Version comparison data
= = = =
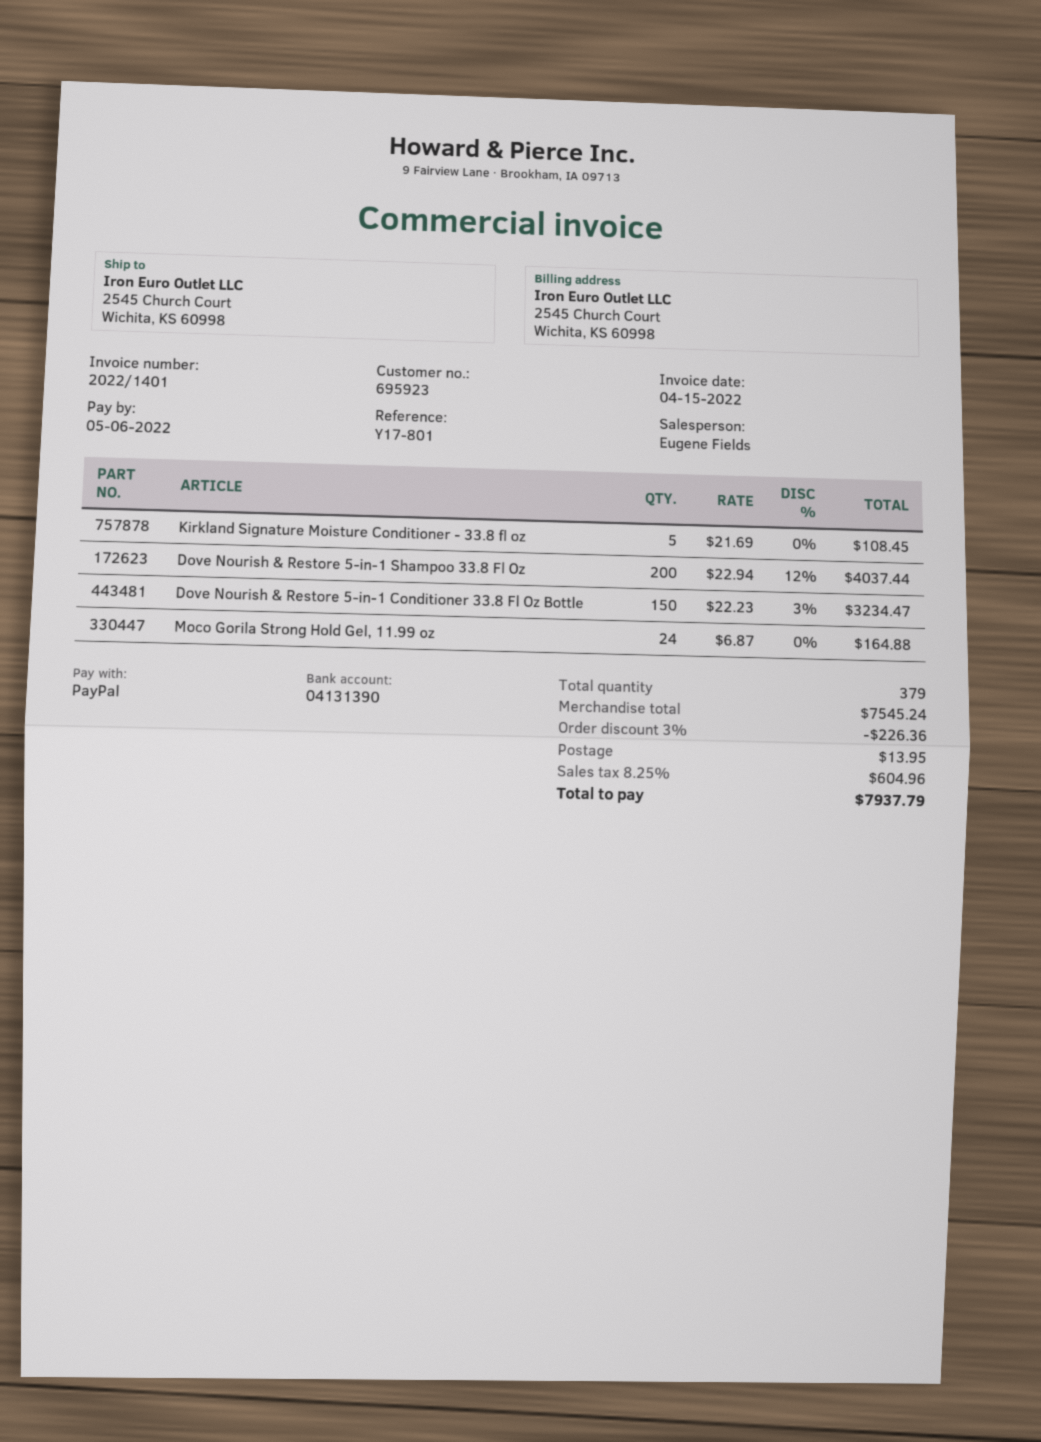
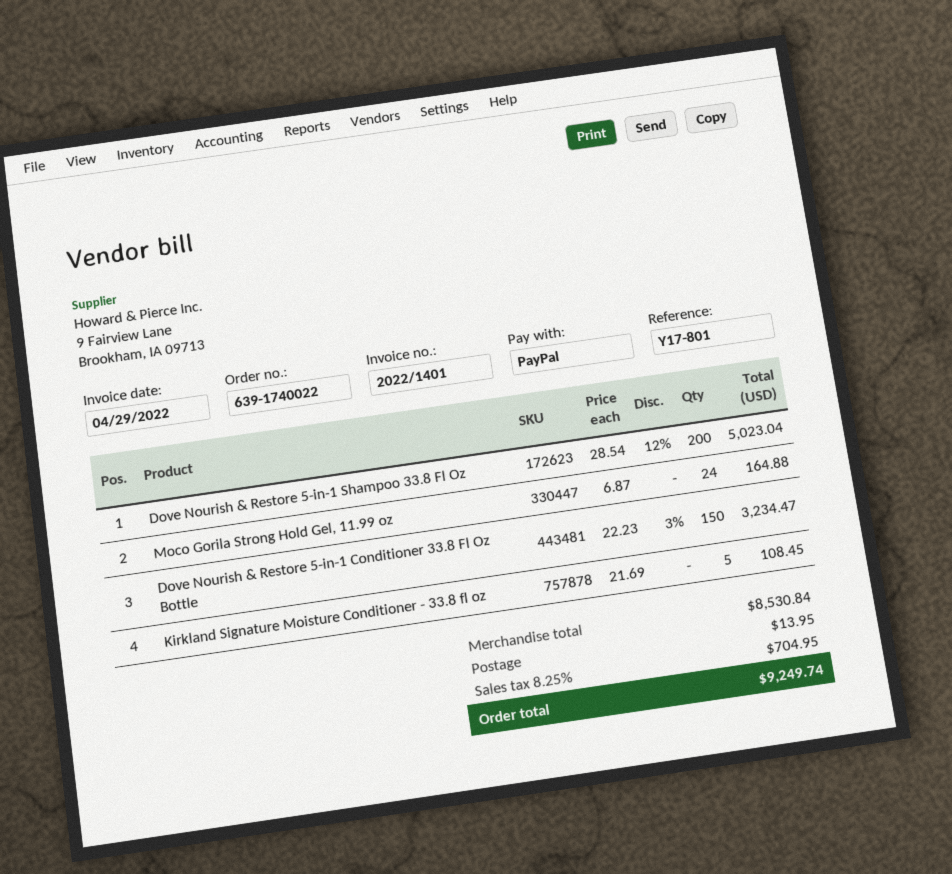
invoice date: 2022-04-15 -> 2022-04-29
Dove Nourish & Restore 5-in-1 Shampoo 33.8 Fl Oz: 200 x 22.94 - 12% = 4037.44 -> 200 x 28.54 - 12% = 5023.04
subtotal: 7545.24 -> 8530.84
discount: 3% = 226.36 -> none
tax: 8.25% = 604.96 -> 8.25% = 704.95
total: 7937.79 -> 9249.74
= = = =
_What to do_: Repeat the line that contains "Dove Nourish &", then every line after it until the records end, with nothing added.

_Solution for this problem_:
Dove Nourish & Restore 5-in-1 Shampoo 33.8 Fl Oz: 200 x 22.94 - 12% = 4037.44 -> 200 x 28.54 - 12% = 5023.04
subtotal: 7545.24 -> 8530.84
discount: 3% = 226.36 -> none
tax: 8.25% = 604.96 -> 8.25% = 704.95
total: 7937.79 -> 9249.74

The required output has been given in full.